Background:

BAY-X 1005 is a selective inhibitor of 5-lipoxygenase-activating protein [1].

5-lipoxygenase-activating protein (FLAP) is an integral protein and plays an important role in the activation of 5-lipoxygenase (5-LOX) and the synthesis of leukotrienes, which regulating immune responses.

BAY-X 1005 is a selective inhibitor of leukotriene synthesis. BAY X 1005 binds to FLAP and inhibits 5-LOX translocation from the cytosol to membranes [1]. BAY-X1005 inhibited LTB4 synthesis with IC50 values of 0.22, 0.026 and 0.039 μM for isolated PMNL of human, rat and mouse respectively and inhibited LTC4 synthesis with IC50 value of 0.021 μM in mouse macrophages [2].

In the arachidonate-induced mouse ear inflammation test, BAY-X 1005 inhibited myeloperoxidase activity and edema formation with ED50 values of 7.9 and 48.7, respectively [2].

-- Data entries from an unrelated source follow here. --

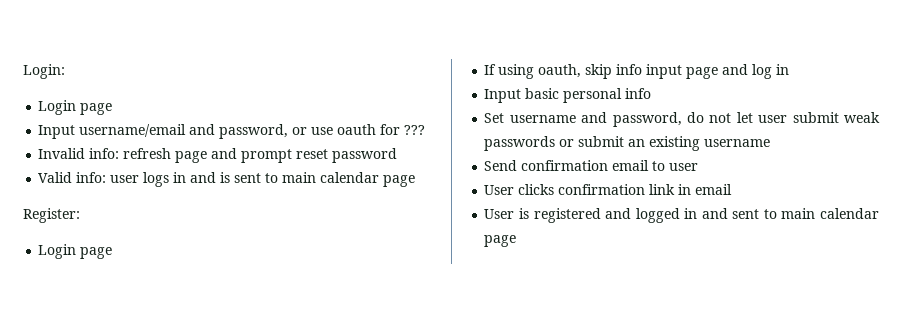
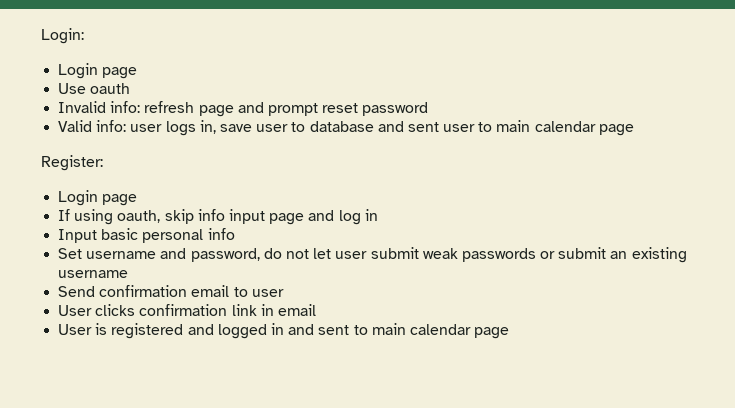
- Input username/email and password, or use oauth for ???
+ Use oauth
- Valid info: user logs in and is sent to main calendar page
+ Valid info: user logs in, save user to database and sent user to main calendar page

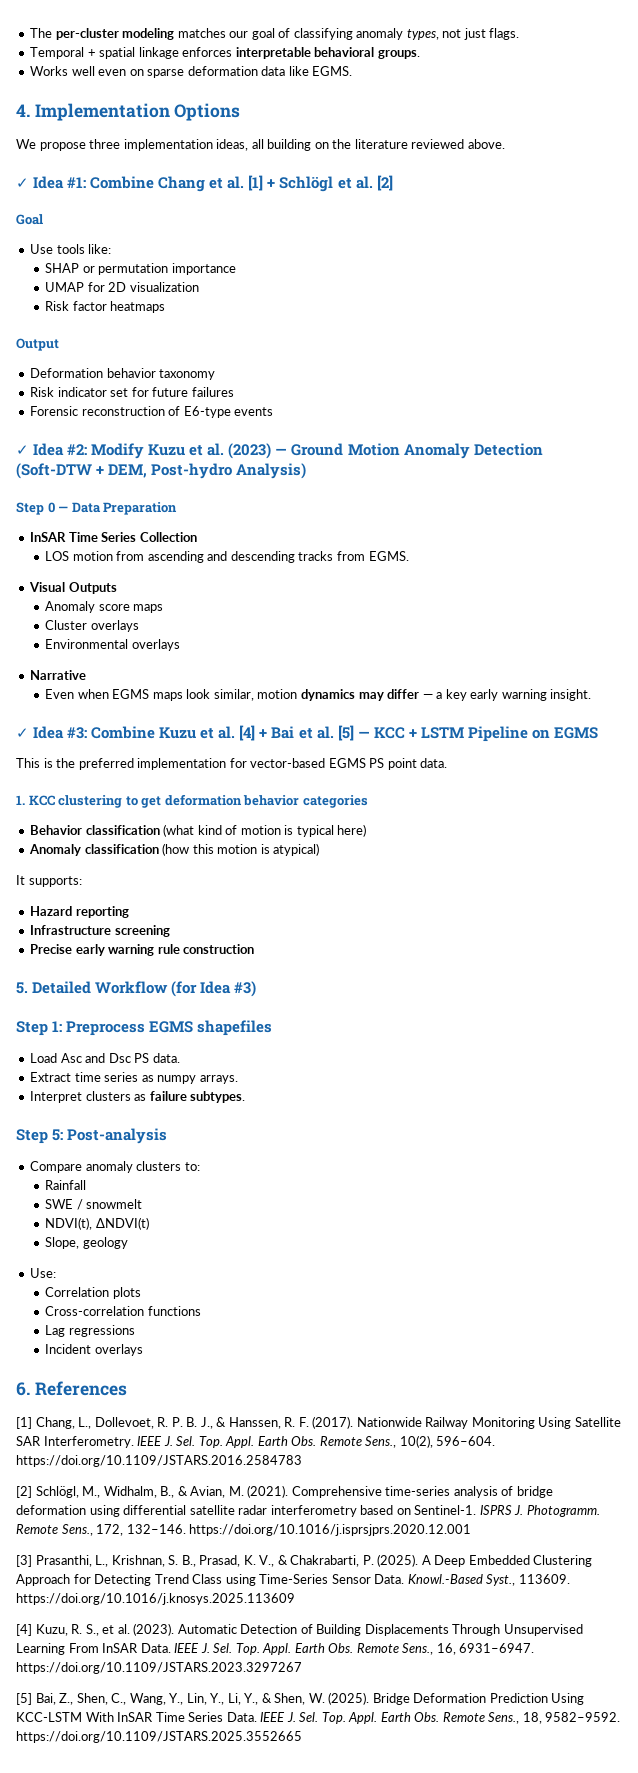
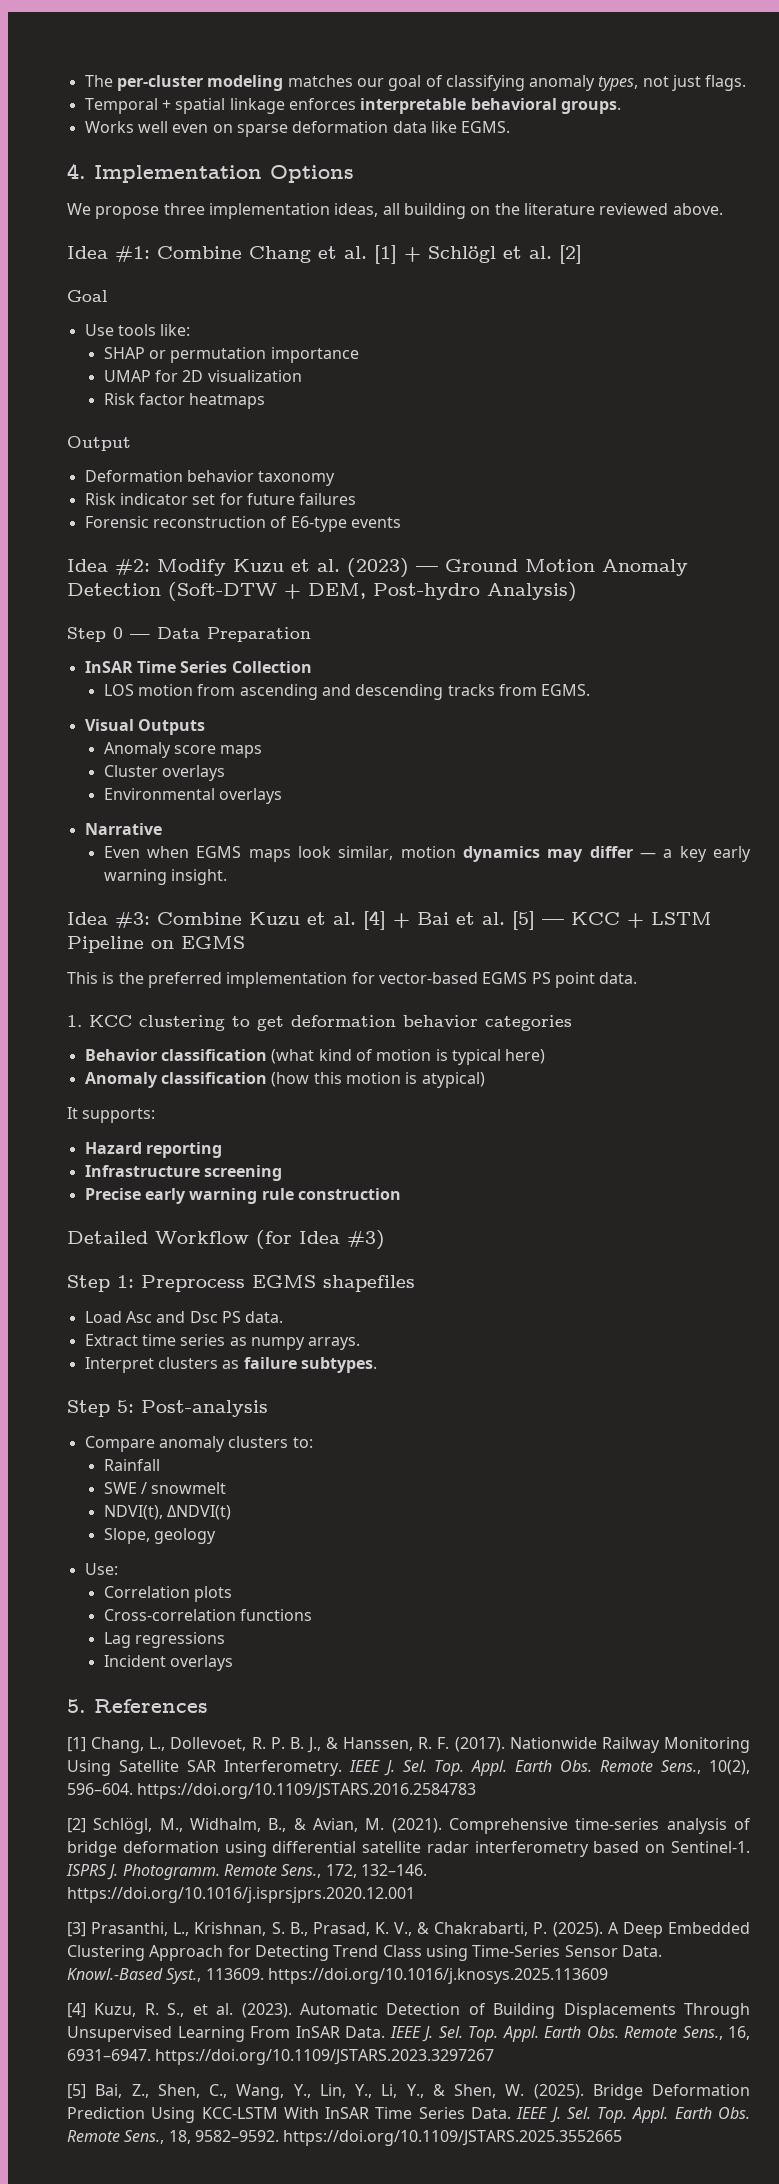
- ✓ Idea #1: Combine Chang et al. [1] + Schlögl et al. [2]
+ Idea #1: Combine Chang et al. [1] + Schlögl et al. [2]
- ✓ Idea #2: Modify Kuzu et al. (2023) — Ground Motion Anomaly Detection (Soft-DTW + DEM, Post-hydro Analysis)
+ Idea #2: Modify Kuzu et al. (2023) — Ground Motion Anomaly Detection (Soft-DTW + DEM, Post-hydro Analysis)
- ✓ Idea #3: Combine Kuzu et al. [4] + Bai et al. [5] — KCC + LSTM Pipeline on EGMS
+ Idea #3: Combine Kuzu et al. [4] + Bai et al. [5] — KCC + LSTM Pipeline on EGMS
- 5. Detailed Workflow (for Idea #3)
+ Detailed Workflow (for Idea #3)
- 6. References
+ 5. References

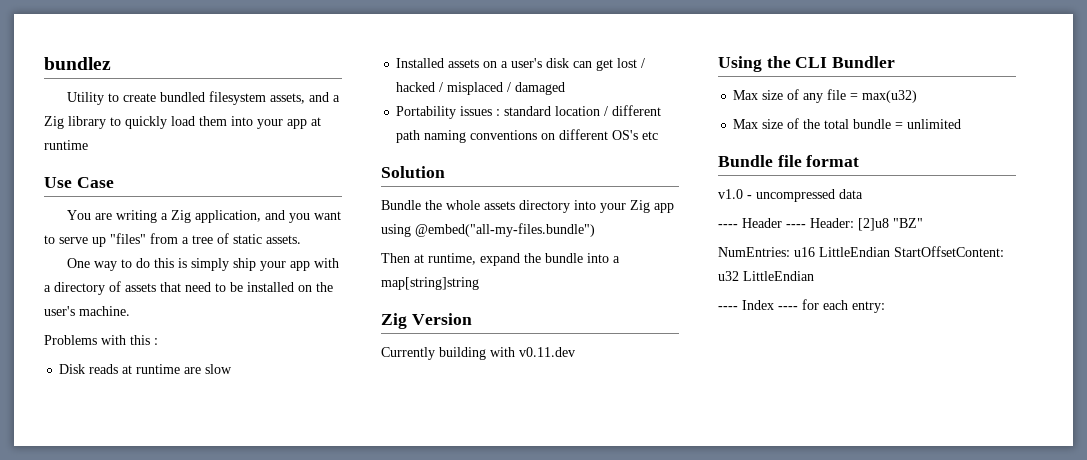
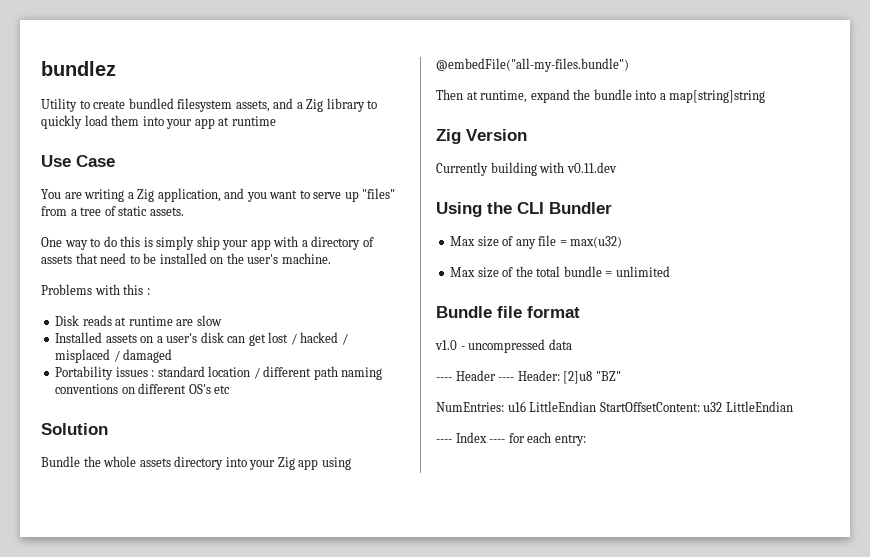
- Bundle the whole assets directory into your Zig app using @embed("all-my-files.bundle")
+ Bundle the whole assets directory into your Zig app using @embedFile("all-my-files.bundle")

Also, BAY-X 1005 (100 mg/kg) reduced platelet-activating factor-induced death of mice by 51% in a dose-dependent way. In animal models, BAY-X 1005 inhibited the synthesis of LTB4 and LTC4, which reduced edema formation, the vascular phenomena of inflammation and leukocyte immigration [3].

参考文献:
[1].  Hatzelmann A, Fruchtmann R, Mohrs KH, et al. Mode of action of the leukotriene synthesis (FLAP) inhibitor BAY X 1005: implications for biological regulation of 5-lipoxygenase. Agents Actions, 1994, 43(1-2): 64-68.
[2].  Müller-Peddinghaus R, Fruchtmann R, Ahr HJ, et al. BAY X1005, a new selective inhibitor of leukotriene synthesis: pharmacology and pharmacokinetics. J Lipid Mediat, 1993, 6(1-3): 245-248.
[3].  Müller-Peddinghaus R, Kohlsdorfer C, Theisen-Popp P, et al. BAY X1005, a new inhibitor of leukotriene synthesis: in vivo inflammation pharmacology and pharmacokinetics. J Pharmacol Exp Ther, 1993, 267(1): 51-57.